Show the lines below where "uproot" occurs.
*** Opening of DATA UNDER STUDY ***
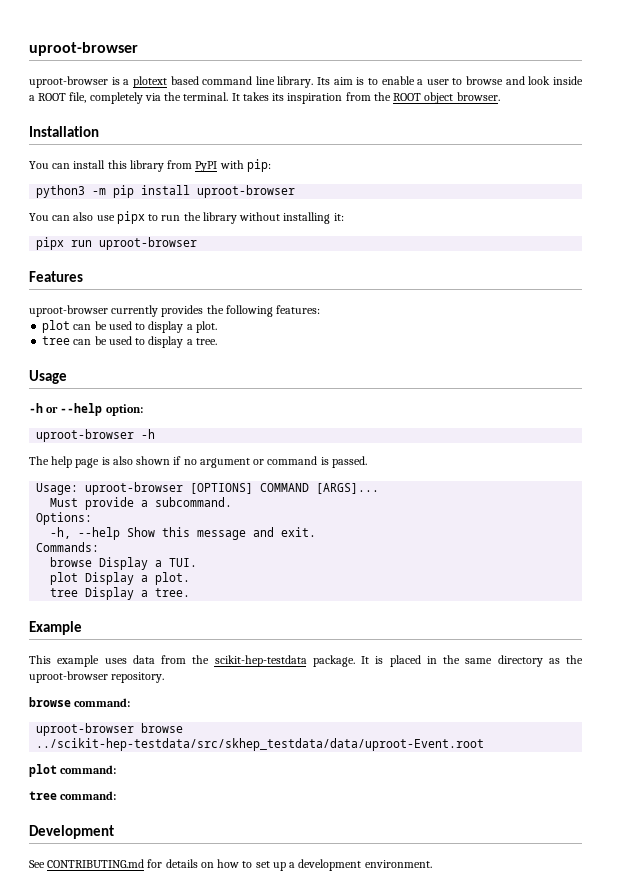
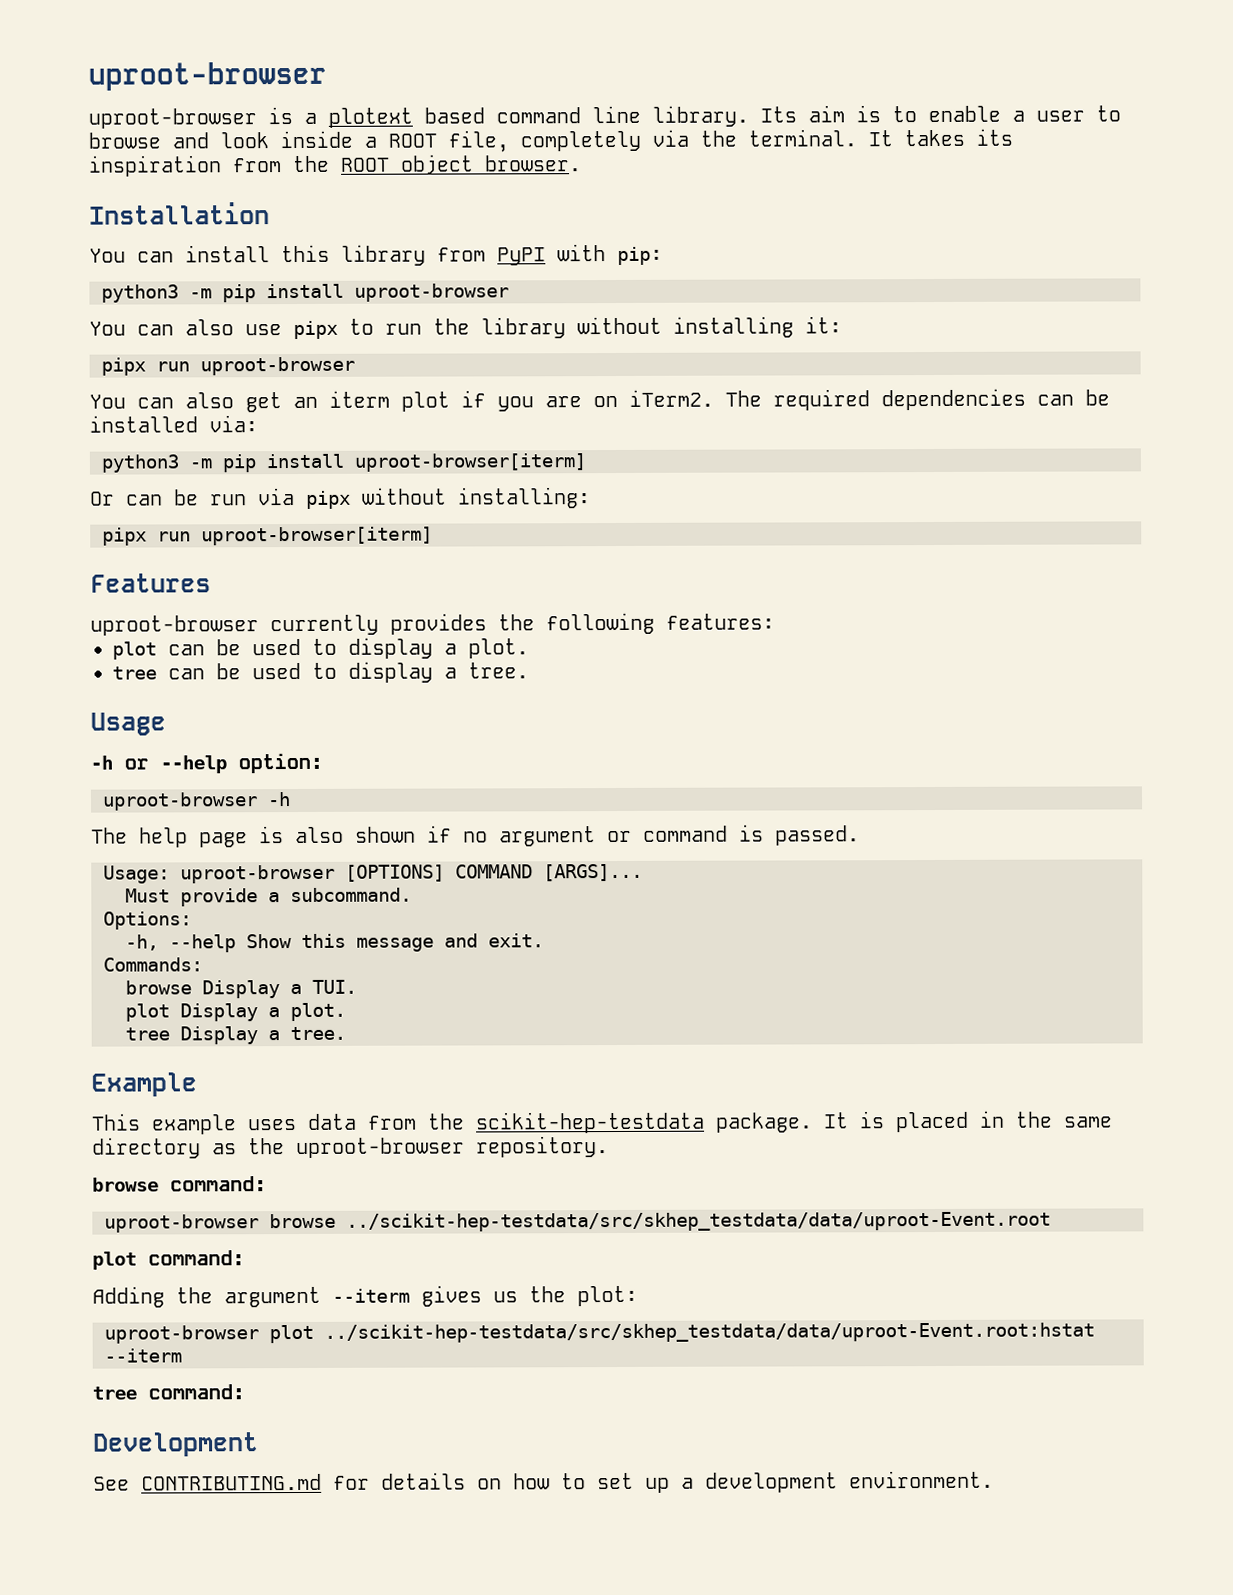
(198, 243) none -> [89,388,1110,413] [89,415,258,433] [101,453,586,473] [90,487,591,509] [102,526,433,546] // You can also get an iterm plot if you are on iTerm2. The required dependencies can be installed via: // python3 -m pip install uproot-browser[iterm] // Or can be run via pipx without installing: // pipx run uproot-browser[iterm]
(117, 769) none -> [92,1285,638,1308] [104,1322,1095,1344] [104,1348,182,1363] // Adding the argument --iterm gives us the plot: // uproot-browser plot ../scikit-hep-testdata/src/skhep_testdata/data/uproot-Event.root:hstat --iterm

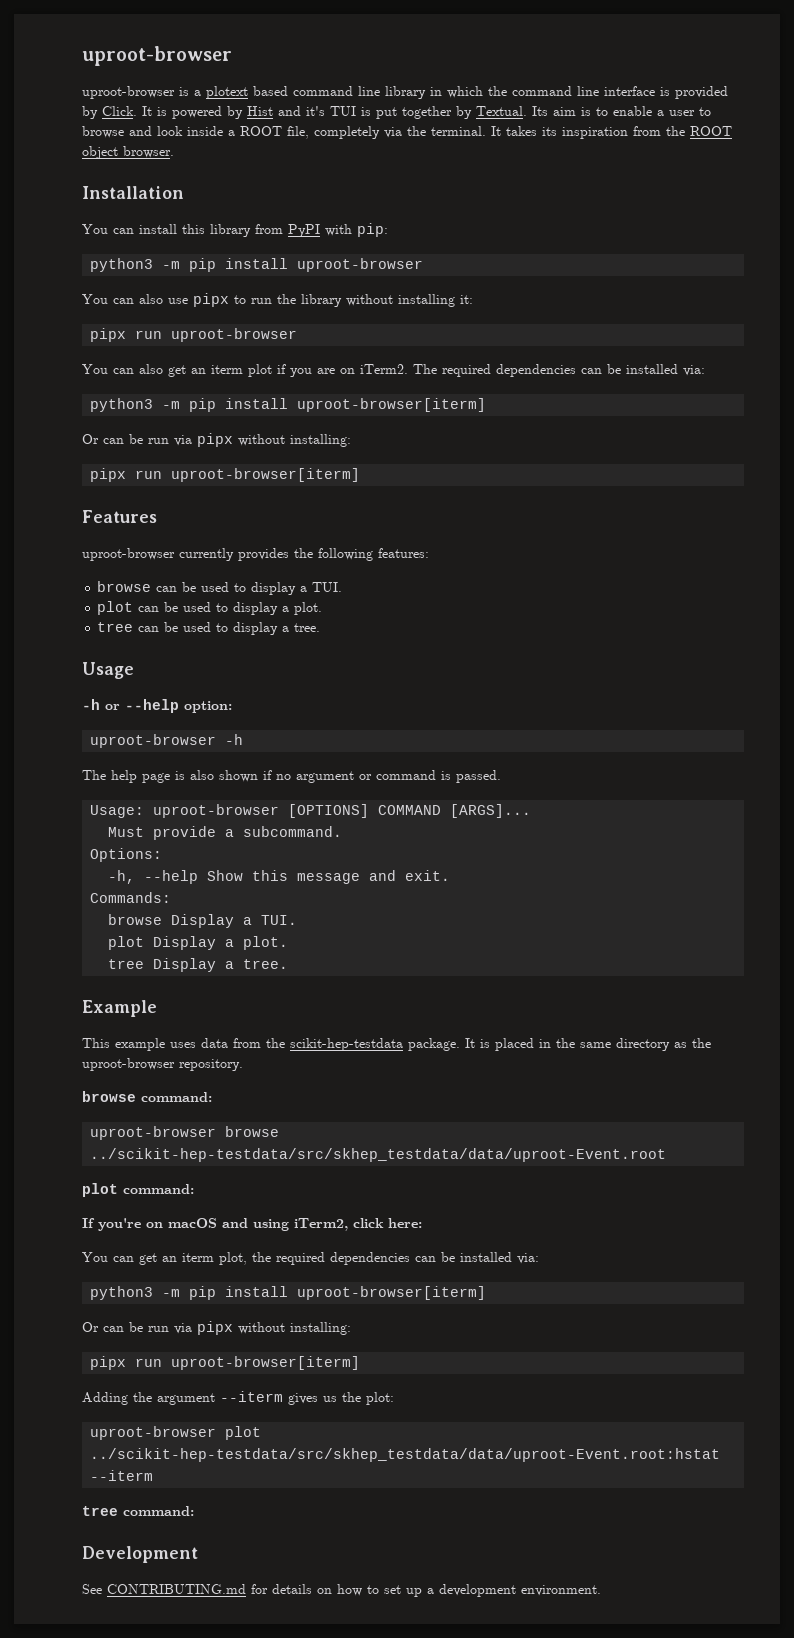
[652,105,749,127] library. -> [385,86,728,99] [82,106,527,119] library in which the command line interface is provided by Click. It is powered by Hist and it's TUI is put together by Textual.
(775, 621) none -> [97,581,343,595] // browse can be used to display a TUI.
(245, 1258) none -> [82,1218,422,1231] [82,1252,539,1265] [90,1286,487,1300] [82,1321,351,1335] [90,1356,361,1370] // If you're on macOS and using iTerm2, click here: // You can get an iterm plot, the required dependencies can be installed via: // python3 -m pip install uproot-browser[iterm] // Or can be run via pipx without installing: // pipx run uproot-browser[iterm]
*** Close of DATA UNDER STUDY ***
● TASK OUTPUT:
(198, 243) none -> [89,388,1110,413] [89,415,258,433] [101,453,586,473] [90,487,591,509] [102,526,433,546] // You can also get an iterm plot if you are on iTerm2. The required dependencies can be installed via: // python3 -m pip install uproot-browser[iterm] // Or can be run via pipx without installing: // pipx run uproot-browser[iterm]
(117, 769) none -> [92,1285,638,1308] [104,1322,1095,1344] [104,1348,182,1363] // Adding the argument --iterm gives us the plot: // uproot-browser plot ../scikit-hep-testdata/src/skhep_testdata/data/uproot-Event.root:hstat --iterm
(245, 1258) none -> [82,1218,422,1231] [82,1252,539,1265] [90,1286,487,1300] [82,1321,351,1335] [90,1356,361,1370] // If you're on macOS and using iTerm2, click here: // You can get an iterm plot, the required dependencies can be installed via: // python3 -m pip install uproot-browser[iterm] // Or can be run via pipx without installing: // pipx run uproot-browser[iterm]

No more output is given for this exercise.